Freshpaint Event Tracker
Event Tracker Setup
For JS, you can track the experiment exposure events by adding the following code the trackingCallback
in the GrowthBook SDK.
trackingCallback: (experiment, result) => {
freshpaint.track('Experiment Viewed', {experimentId: experiment.key, variantId: result.key});
}
Data Source Setup
Freshpaint does not support direct data access, instead, to work with GrowthBook, you'll need to export your data to a data warehouse. You can read about the supported data destinations here. Freshpaint lets you export to BigQuery, Databricks, Postgres, Redshift, and Snowflake.
GrowthBook will attempt automatically create SQL queries for Freshpaint, but this may require adjustments. General instructions for setting up SQL sources are below. If you need any help, reach out to us and we can help
Configuration Settings
Once you have chosen your event tracker and data source type and successfully connected, you will be given an opportunity to modify your configuration settings. For many applications GrowthBook will have chosen the correct configuration settings straight out of the box based upon which event tracker you choose. In some instances you may need to tweak them slightly, or in the case of using a custom datasource, define them more explicitly.
Identifier Types
These are all the types of identifiers you use to split traffic in an experiment and track metric conversions. Common
examples are user_id
, anonymous_id
, device_id
, and ip_address
.
Experiment Assignment Queries
An experiment assignment query returns which users were part of which experiment, what variation they saw, and when they saw it. Each assignment query is tied to a single identifier type (defined above). You can also have multiple assignment queries if you store that data in different tables, for example one from your email system and one from your back-end.
The end result of the query should return data like this:
user_id | timestamp | experiment_id | variation_id |
---|---|---|---|
123 | 2021-08-23-10:53:04 | my-button-test | 0 |
456 | 2021-08-23 10:53:06 | my-button-test | 1 |
The above assumes the identifier type you are using is user_id
. If you are using a different identifier, you would use a different column name.
Here's an example query you might use:
SELECT
user_id,
received_at as timestamp,
experiment_id,
variation_id
FROM
events
WHERE
event_type = 'viewed experiment'
Make sure to return the exact column names that GrowthBook is expecting. If your table’s columns use a different name, add an alias in the SELECT list (e.g. SELECT original_column as new_column
).
Duplicate Rows
If a user sees an experiment multiple times, you should return multiple rows in your assignment query, one for each time the user was exposed to the experiment.

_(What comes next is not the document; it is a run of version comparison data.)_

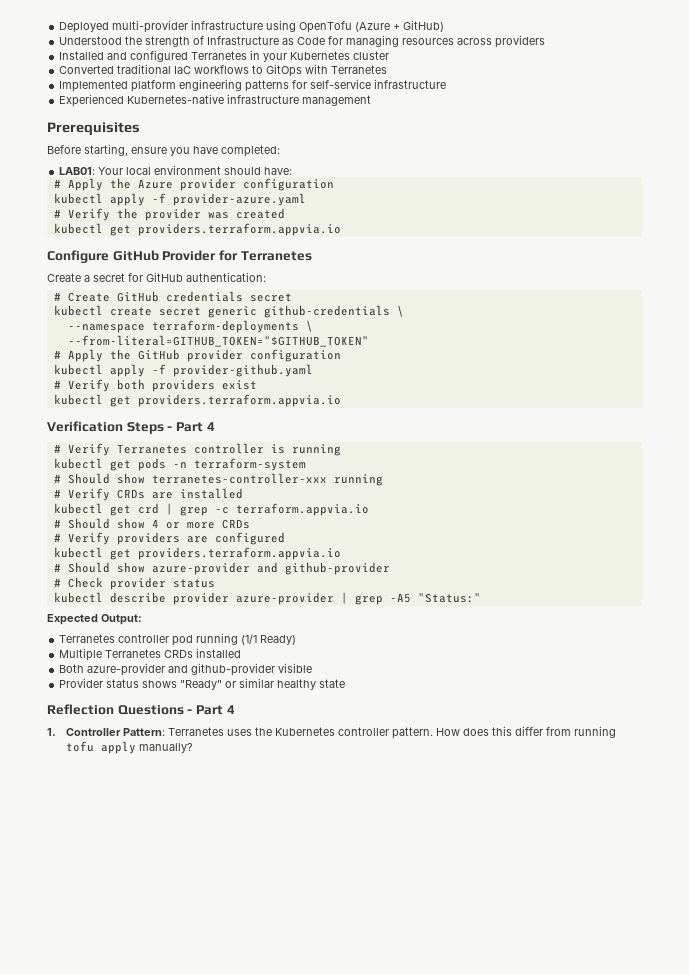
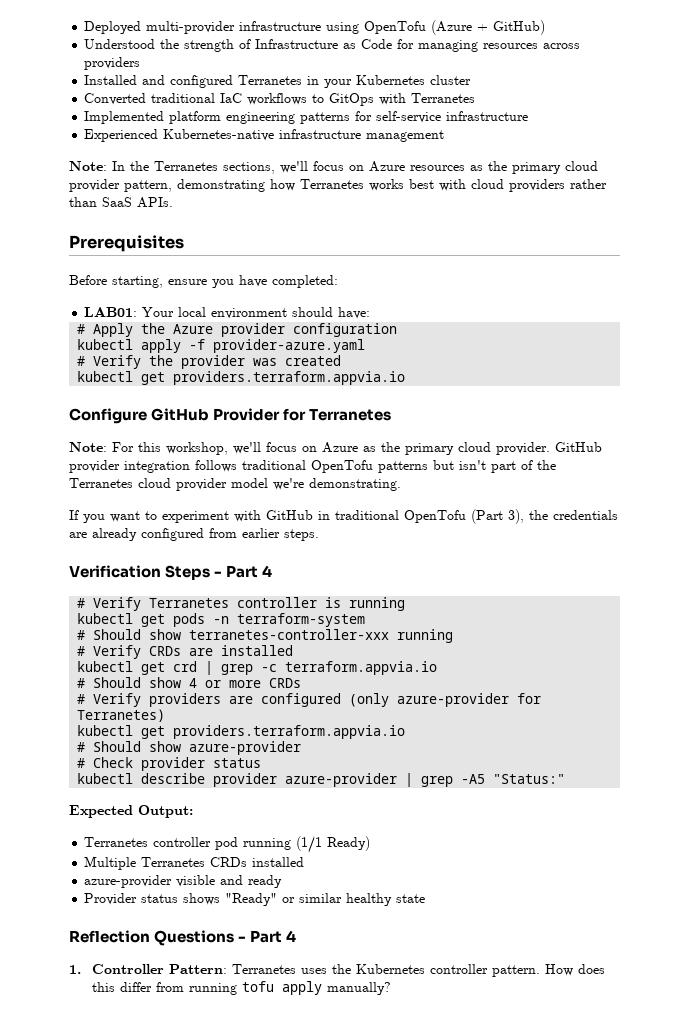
+ Note: In the Terranetes sections, we'll focus on Azure resources as the primary cloud provider pattern, demonstrating how Terranetes works best with cloud providers rather than SaaS APIs.
- Create a secret for GitHub authentication:
- # Create GitHub credentials secret
- kubectl create secret generic github-credentials \
- --namespace terraform-deployments \
- --from-literal=GITHUB_TOKEN="$GITHUB_TOKEN"
- # Apply the GitHub provider configuration
- kubectl apply -f provider-github.yaml
- # Verify both providers exist
- kubectl get providers.terraform.appvia.io
+ Note: For this workshop, we'll focus on Azure as the primary cloud provider. GitHub provider integration follows traditional OpenTofu patterns but isn't part of the Terranetes cloud provider model we're demonstrating.
+ If you want to experiment with GitHub in traditional OpenTofu (Part 3), the credentials are already configured from earlier steps.
- # Verify providers are configured
+ # Verify providers are configured (only azure-provider for Terranetes)
- # Should show azure-provider and github-provider
+ # Should show azure-provider
- Both azure-provider and github-provider visible
+ azure-provider visible and ready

This helps us detect when users were exposed to more than one variation, and eventually may be useful in helping build interesting time series.
Experiment Dimensions
In addition to the standard 4 columns above, you can also select additional dimension columns. For example, browser
or referrer
. These extra columns can be used to drill down into experiment results.
Identifier Join Tables
If you have multiple identifier types and want to be able to auto-merge them together during analysis, you also need to define identifier join tables. For example, if your experiment is assigned based on device_id
, but the conversion metric only has a user_id
column.
These queries are very simple and just need to return columns for each of the identifier types being joined. For example:
SELECT user_id, device_id FROM logins
SQL Template Variables
Within your queries, there are several placeholder variables you can use. These will be replaced with strings before being run based on your experiment. This can be useful for giving hints to SQL optimization engines to improve query performance.
The variables are:
- startDate -
YYYY-MM-DD HH:mm:ss
of the earliest data that needs to be included - startYear - Just the
YYYY
of the startDate - startMonth - Just the
MM
of the startDate - startDay - Just the
DD
of the startDate - startDateUnix - Unix timestamp of the startDate (seconds since Jan 1, 1970)
- endDate -
YYYY-MM-DD HH:mm:ss
of the latest data that needs to be included - endYear - Just the
YYYY
of the endDate - endMonth - Just the
MM
of the endDate - endDay - Just the
DD
of the endDate - endDateUnix - Unix timestamp of the endDate (seconds since Jan 1, 1970)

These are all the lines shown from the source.